I have model like y=mx. Since the adjusted R2 tells you the percentage of variation explained by only the independent variables that actually affect the dependent variable and I have only one independent variable, do I need to consider my adjusted r-square value? Or, r-square is good for this type of model?
They're going to be very similar (practically the same), for a model with only one independent variable. So I'd say it doesn't matter without understanding better your purpose in using R2 / Adj R.
Your interpretation of R² is not correct.
R2 tells you the percentage of variation explained by only the independent variables that actually affect the dependent variable
R² does not perform any variable selection - it [...]
is the proportion of the variance in the dependent variable that is predictable from the independent variable(s).
However, there is often a misconception about R² - It does not tell you if your model is correctly specified (e.g. Homoscedasticity, No Autocorrelation etc..) nor it does tell you if your regressor is significant.
Extreme High R² can also mean a spurious regression (as the model is not correctly specified)
Nonetheless, deciding to use adj R² or R² is somewhat depending on your sample size. If you have enough observations (and you only have a small number of regressors (degree of freedoms)) then adj R² and R² are almost identical. Use it if you have only a few data points to estimate your model.
Your question boils down to what the difference between $R^2$ and $\bar{R^2}$ is.
R-squared is given by: $$ R^2=1-(SSR/n)/(SST/n) .$$
The adjusted R-squared is given by: $$ \bar{R^2}=1- [ SSR/(n-k-1)]/[SST/(n-1) ].$$
$SSR$ is the sum of squared residuals $\sum u_i^2$,
$SST$ is the total sum of squares $(y-\bar{y})^2$,
$n$ is the number of observations,
and $k$ is the number of independent variables (the number of $x$ variables).

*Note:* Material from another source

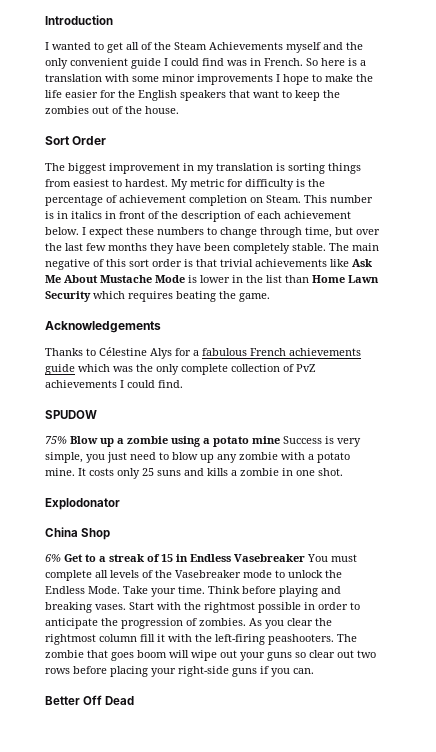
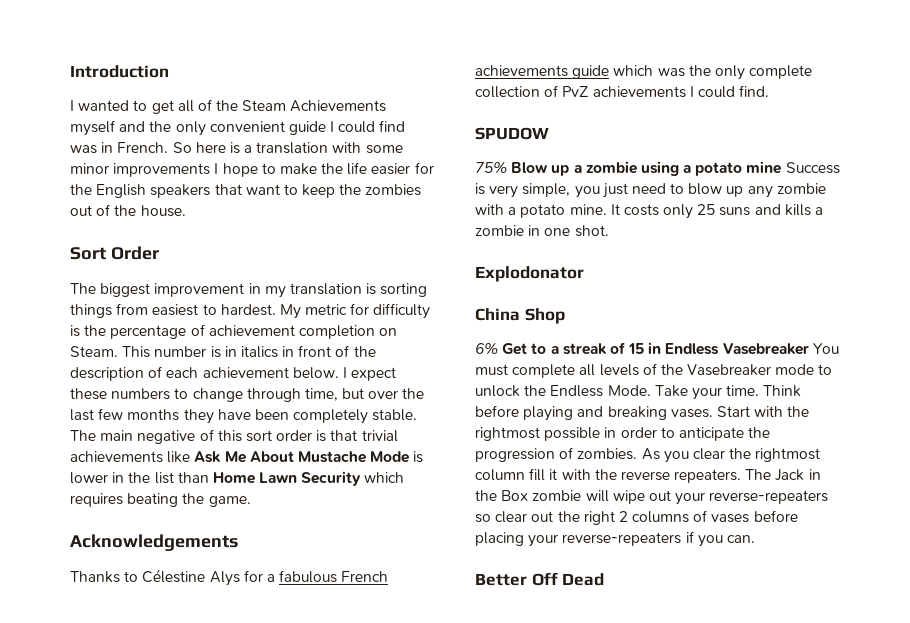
- As you clear the rightmost column fill it with the left-firing peashooters. The zombie that goes boom will wipe out your guns so clear out two rows before placing your right-side guns if you can.
+ As you clear the rightmost column fill it with the reverse repeaters. The Jack in the Box zombie will wipe out your reverse-repeaters so clear out the right 2 columns of vases before placing your reverse-repeaters if you can.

So essentially, the adjusted R-squared "adjusts" for the degree of freedem in your model. This is done by introducing a "penalty" for adding more independent variables $k$.
It is easy to write this in R:
# Regression using mtcars data
reg = lm(mpg~cyl,data=mtcars)
# Define n, k
n = length(mtcars$mpg)
k = nrow(mtcars)-1-df.residual(reg)
# Calculate SSR, SST
ssr = sum(resid(reg)^2)
sst = sum((mtcars$mpg - mean(mtcars$mpg))^2)
# Calculate r2, r2_bar
r2 = 1-(ssr/n)/(sst/n)
r2_bar = 1-(ssr/(n-k-1))/(sst/(n-1))
# Compare results
r2
summary(reg)$r.squared
r2_bar
summary(reg)$adj.r.squared
Adjustment for the degree of freedom in the model is used because when you add more $x$ variables to your model, the new variables may probably not help to explain $y$ (so no improvement whatsoever in this case). However, after adding more variables to the model, $SSR$ falls, but also the degree of freedom falls.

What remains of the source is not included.